Because I love you and want you to eat well:

Chicken Continental:

5-6 chicken thighs, with skin for god's sake

1 can condensed cream of chicken soup

1 cup rice, uncooked

Some veggies, your choice.

Water

salt/pepper/herbs

Oven to 350F, 175C. You'll need a 9x13 baking dish, but I use one that's a bit deeper than usual, because the casserole starts out kinda soupy.

Pour a little oil in a frying pan and pop the chicken thighs in there, skin-side down. We're not cooking them completely, here, just getting a little browning on the one side.

Chop your veggies. Onion, bell pepper, squash, carrot, sweet potato, celery, whatever. Frozen corn or peas are nice, and don't even need to be chopped.
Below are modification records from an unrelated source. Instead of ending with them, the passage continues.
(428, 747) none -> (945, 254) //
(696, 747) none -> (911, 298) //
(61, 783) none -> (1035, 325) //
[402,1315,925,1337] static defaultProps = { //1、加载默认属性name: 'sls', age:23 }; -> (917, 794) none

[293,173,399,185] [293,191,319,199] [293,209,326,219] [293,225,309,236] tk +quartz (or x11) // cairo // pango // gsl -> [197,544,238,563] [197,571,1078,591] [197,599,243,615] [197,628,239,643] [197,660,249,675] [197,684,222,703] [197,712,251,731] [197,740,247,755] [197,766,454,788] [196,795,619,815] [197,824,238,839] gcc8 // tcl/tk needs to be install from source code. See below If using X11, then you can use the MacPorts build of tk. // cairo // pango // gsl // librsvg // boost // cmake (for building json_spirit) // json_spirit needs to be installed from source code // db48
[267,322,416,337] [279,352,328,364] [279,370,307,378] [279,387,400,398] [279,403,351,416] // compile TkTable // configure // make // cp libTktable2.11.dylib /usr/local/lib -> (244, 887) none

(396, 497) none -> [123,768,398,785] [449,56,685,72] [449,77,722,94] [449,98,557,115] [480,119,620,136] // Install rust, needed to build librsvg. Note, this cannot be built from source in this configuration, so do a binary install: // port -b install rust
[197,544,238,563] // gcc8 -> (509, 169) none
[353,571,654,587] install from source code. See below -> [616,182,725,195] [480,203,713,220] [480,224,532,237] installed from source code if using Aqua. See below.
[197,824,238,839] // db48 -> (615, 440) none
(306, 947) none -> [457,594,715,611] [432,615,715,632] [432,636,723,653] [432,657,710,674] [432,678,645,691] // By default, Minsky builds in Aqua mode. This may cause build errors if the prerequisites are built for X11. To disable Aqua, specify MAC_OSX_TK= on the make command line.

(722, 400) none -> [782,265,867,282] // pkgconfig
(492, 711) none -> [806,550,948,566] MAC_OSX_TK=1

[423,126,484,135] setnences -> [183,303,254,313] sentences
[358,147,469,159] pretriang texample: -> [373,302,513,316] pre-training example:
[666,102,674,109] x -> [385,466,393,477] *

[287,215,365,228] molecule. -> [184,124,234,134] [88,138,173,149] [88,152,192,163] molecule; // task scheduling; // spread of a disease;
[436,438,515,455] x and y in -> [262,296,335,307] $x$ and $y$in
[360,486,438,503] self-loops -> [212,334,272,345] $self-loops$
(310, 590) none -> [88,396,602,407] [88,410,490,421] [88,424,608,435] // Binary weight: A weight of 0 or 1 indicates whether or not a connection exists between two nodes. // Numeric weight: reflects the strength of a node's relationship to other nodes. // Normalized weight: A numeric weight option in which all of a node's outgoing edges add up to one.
Chicken browned a bit, now? Ok, take it out of the skillet and place the pieces in the baking dish, skin-side up. Toss the veggies in the remaining oil in the pan. Once again, we're not completely cooking them, just stirring them around a few minutes until they're hot. Then they go in the pan with the chicken.

Toss the dry rice in the skillet. The condensed soup goes in, then enough water to make it a soupy, gloopy mess. You can add more water later if you don't have enough. Salt, pepper, and add herbs to taste. An "Italian herb mix" is pretty good. Get it nice and hot, and dump it in the pan. Stir things around so that the rice, veggies and chicken are mixed together. The chicken needs to stay skin-side up.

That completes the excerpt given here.